The Thomas Eakins Head of the Schuylkill Regatta (also known as the HOSR or the HOS) is a rowing race held annually during the last weekend in October on the Schuylkill River in Philadelphia, Pennsylvania. The HOSR is the final race in the Fall Fury series, which includes the Head of the Ohio and the Head of the Connecticut.
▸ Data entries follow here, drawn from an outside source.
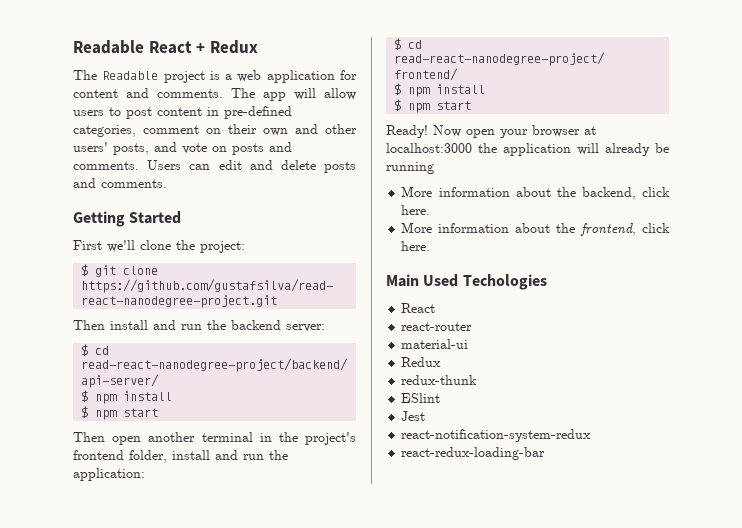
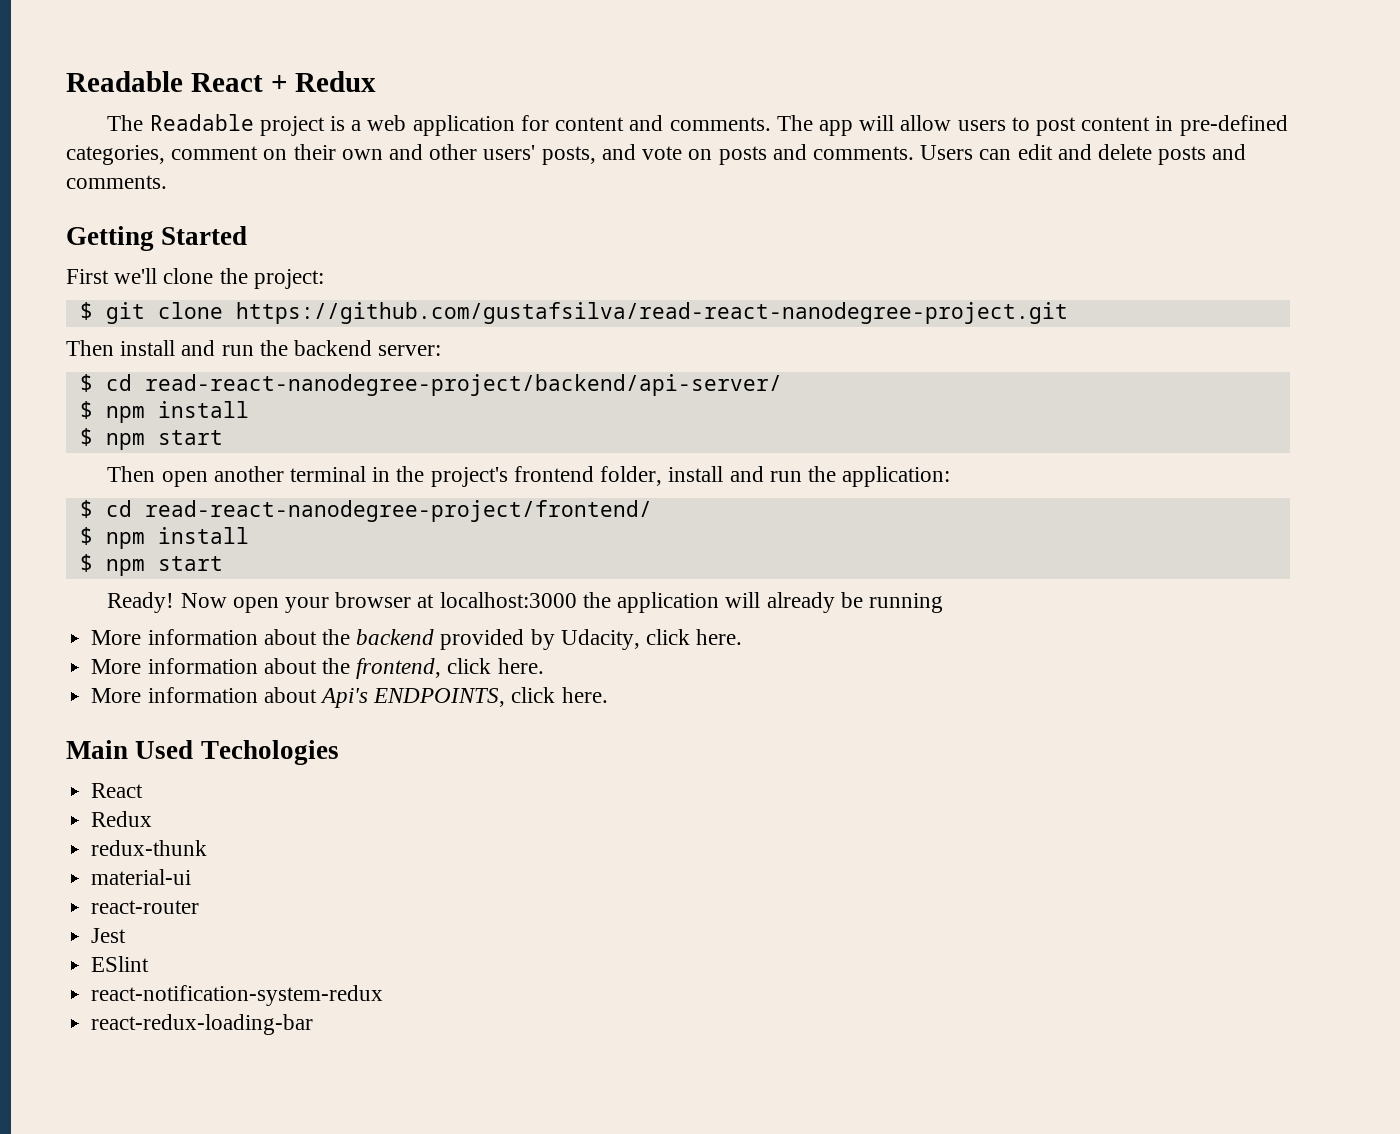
[581,187,636,200] backend, -> [356,629,640,650] backend provided by Udacity,
(431, 246) none -> [91,687,608,708] // More information about Api's ENDPOINTS, click here.
[401,322,473,331] [401,339,469,349] // react-router // material-ui -> (144, 790) none
[401,393,441,403] ESlint -> [91,869,192,885] [91,900,200,914] material-ui // react-router
(426, 416) none -> [91,956,150,972] // ESlint

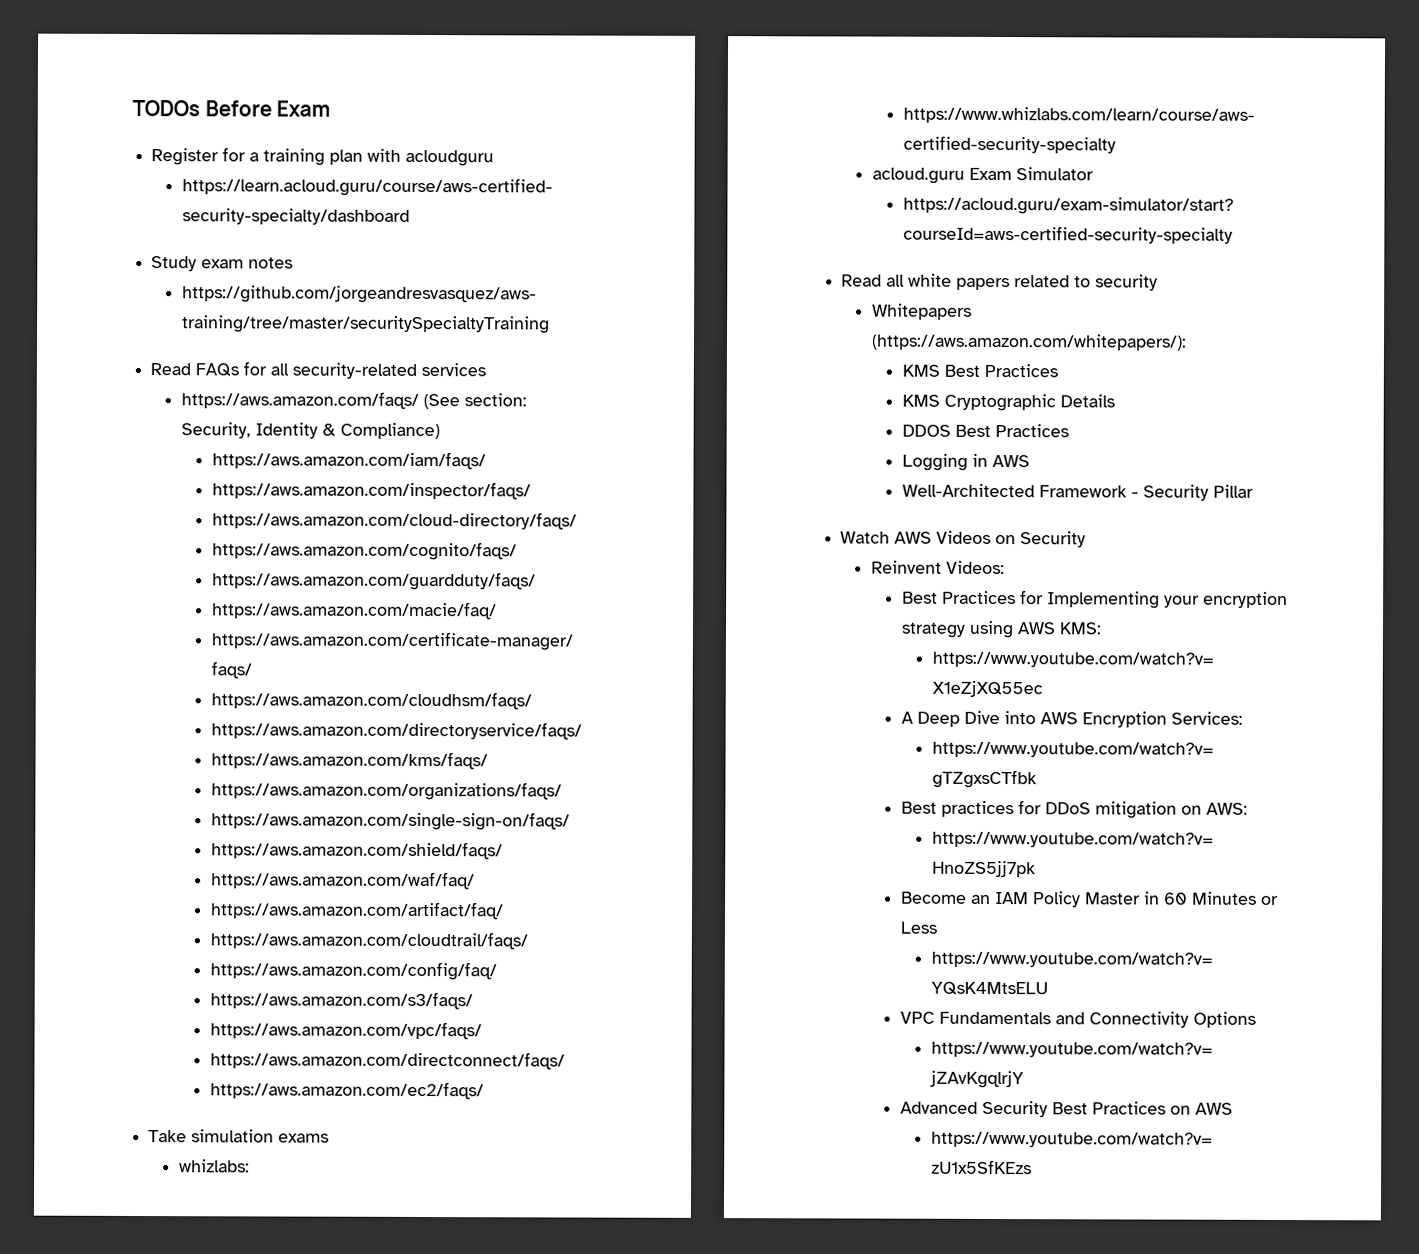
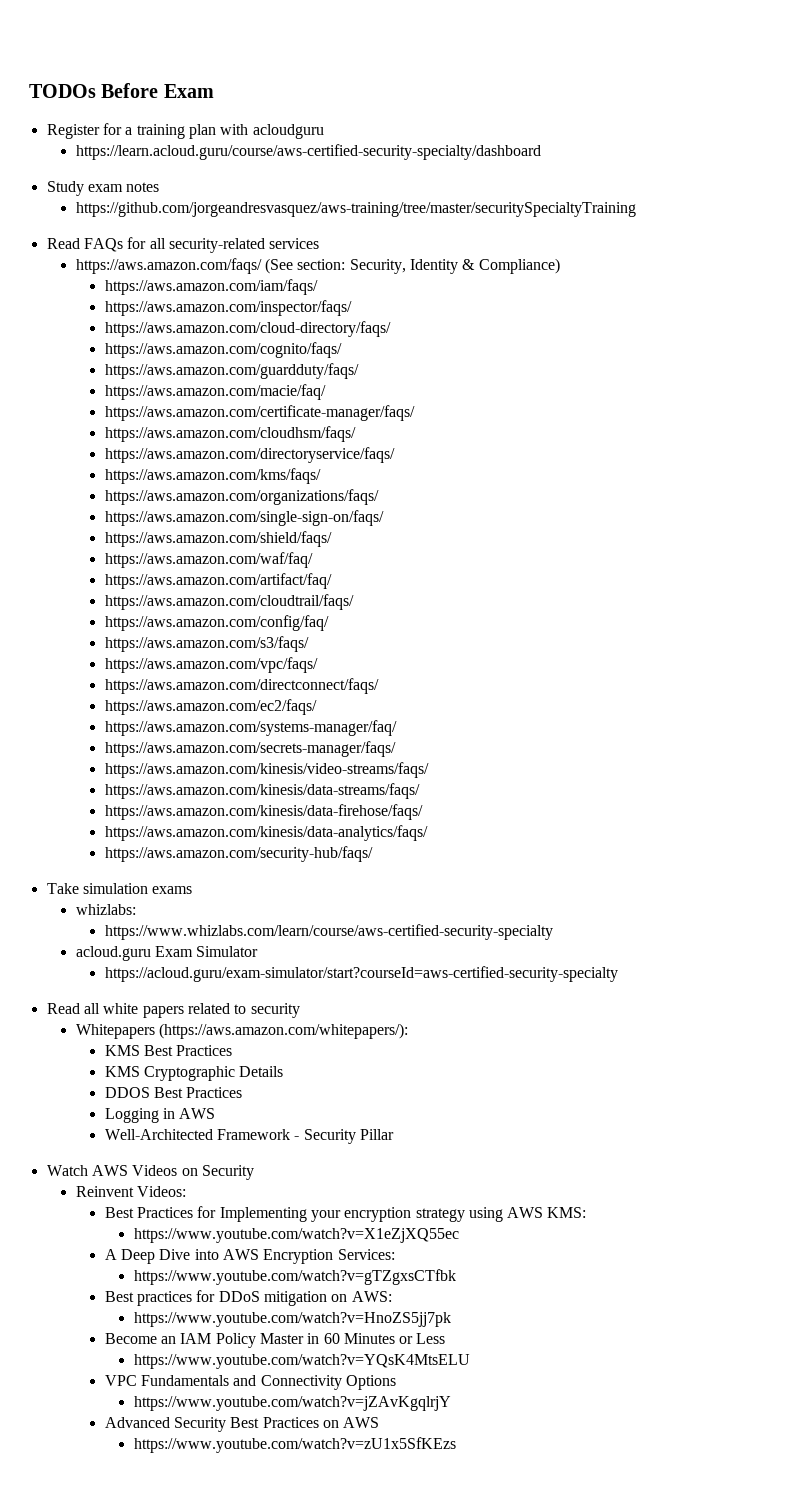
(484, 1090) none -> [104,720,397,736] [104,741,396,757] [104,762,429,778] [104,783,420,799] [104,804,423,820] [104,825,428,841] [104,846,373,862] // https://aws.amazon.com/systems-manager/faq/ // https://aws.amazon.com/secrets-manager/faqs/ // https://aws.amazon.com/kinesis/video-streams/faqs/ // https://aws.amazon.com/kinesis/data-streams/faqs/ // https://aws.amazon.com/kinesis/data-firehose/faqs/ // https://aws.amazon.com/kinesis/data-analytics/faqs/ // https://aws.amazon.com/security-hub/faqs/

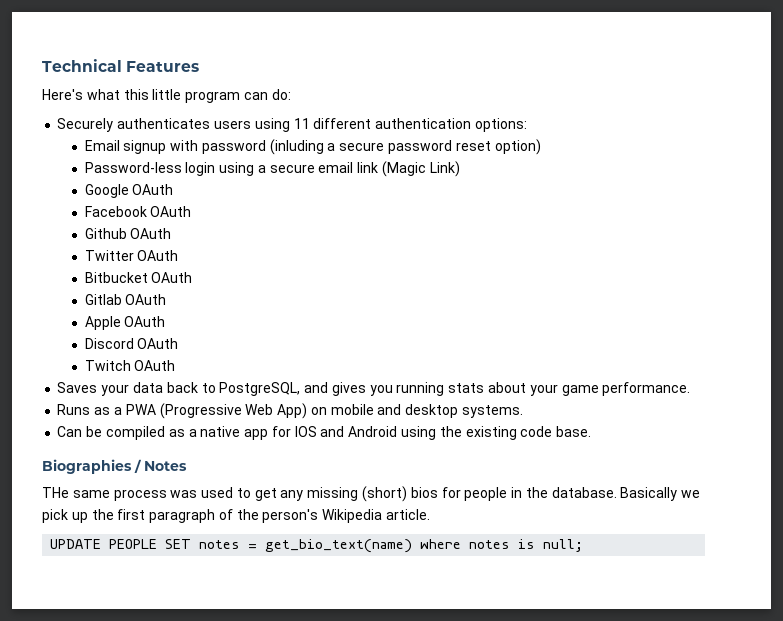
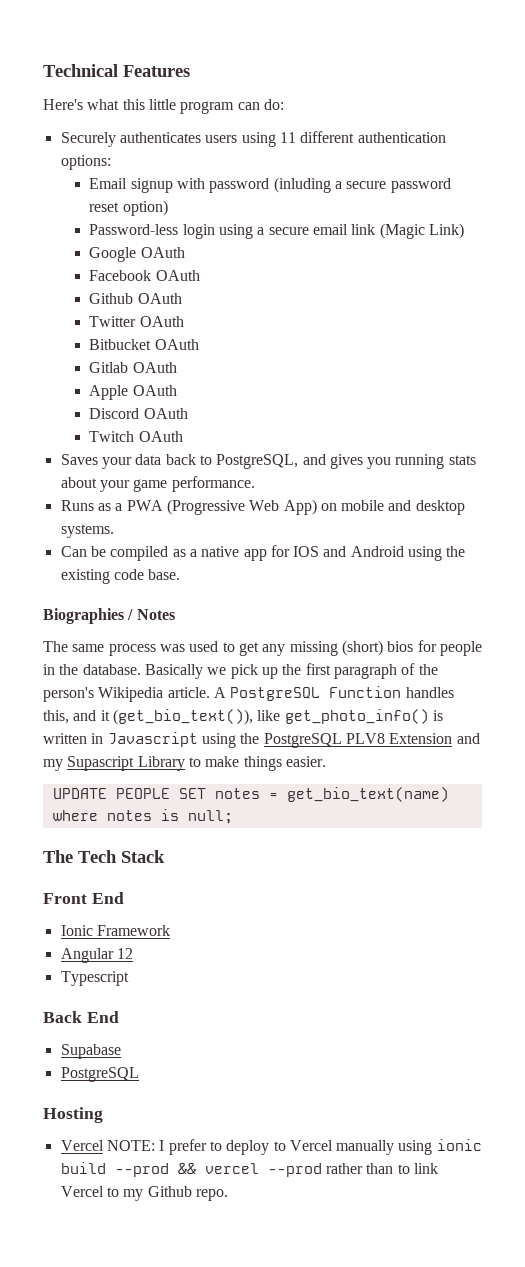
[42,487,69,498] THe -> [43,641,68,652] The
(431, 514) none -> [213,686,454,701] [43,709,443,725] [43,732,480,748] [43,756,326,771] A PostgreSQL Function handles this, and it (get_bio_text()), like get_photo_info() is written in Javascript using the PostgreSQL PLV8 Extension and my Supascript Library to make things easier.
(584, 545) none -> [43,850,165,863] [43,892,124,904] [60,925,170,936] [60,948,133,963] [60,971,129,986] [43,1011,119,1023] [60,1044,121,1059] [60,1067,139,1082] [43,1107,103,1123] [60,1139,482,1155] [60,1162,438,1177] [60,1186,228,1201] // The Tech Stack // Front End // Ionic Framework // Angular 12 // Typescript // Back End // Supabase // PostgreSQL // Hosting // Vercel NOTE: I prefer to deploy to Vercel manually using ionic build --prod && vercel --prod rather than to link Vercel to my Github repo.

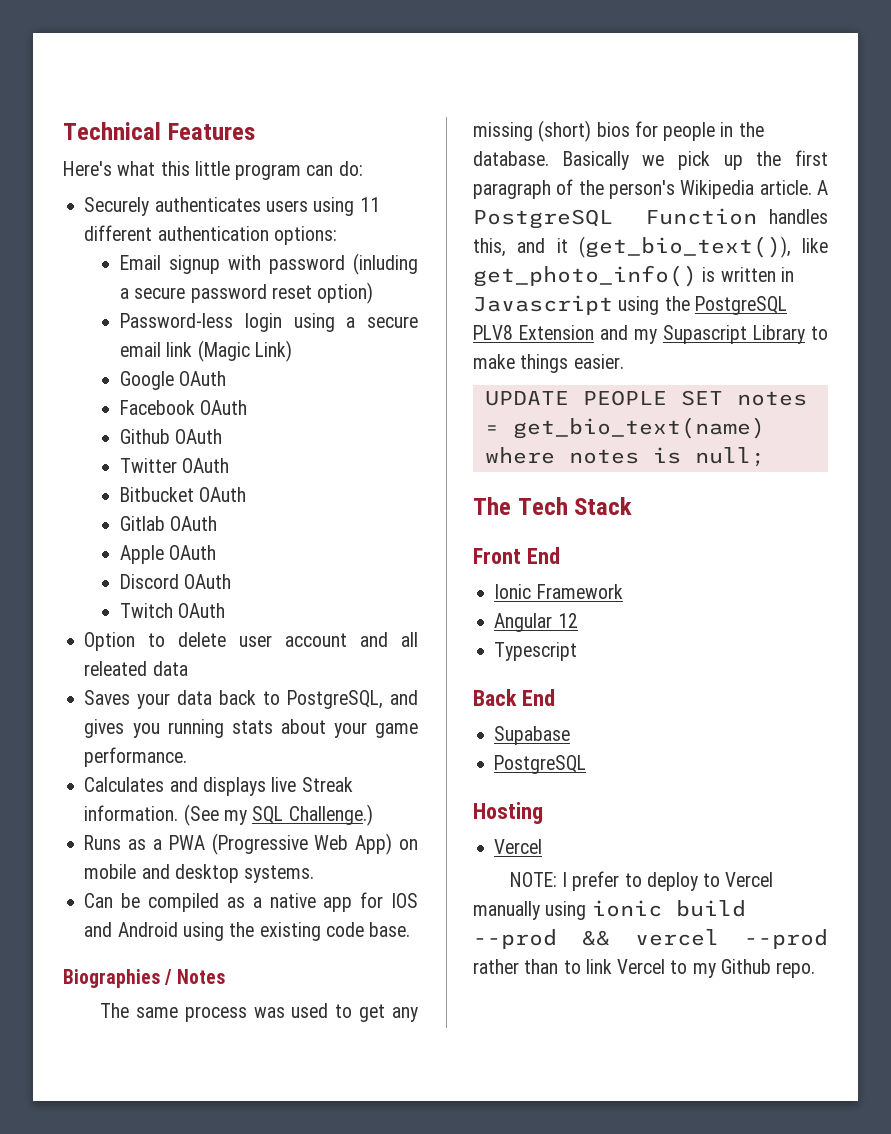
(183, 436) none -> [84,632,419,651] [84,661,188,676] // Option to delete user account and all releated data
(255, 484) none -> [84,777,353,796] [84,804,373,826] // Calculates and displays live Streak information. (See my SQL Challenge.)
(104, 1145) none -> (543, 846) //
Along with the Head of the Charles and the Head of the Connecticut, the HOSR is considered one of the three “fall classics.” The HOSR is one of the marquee races in the Philadelphia Classic Regatta Series, which also includes the Stotesbury Cup Regatta, the Philadelphia Scholastic Rowing Championship, the Schuylkill Navy Regatta, and the Independence Day Regatta.

History

The HOSR was first held in 1874. The regatta, as it exists now, was founded in 1971 by members of the University Barge Club, Joseph N. “J” Pattison IV and Olympic Rower, Lyman S.A. Perry.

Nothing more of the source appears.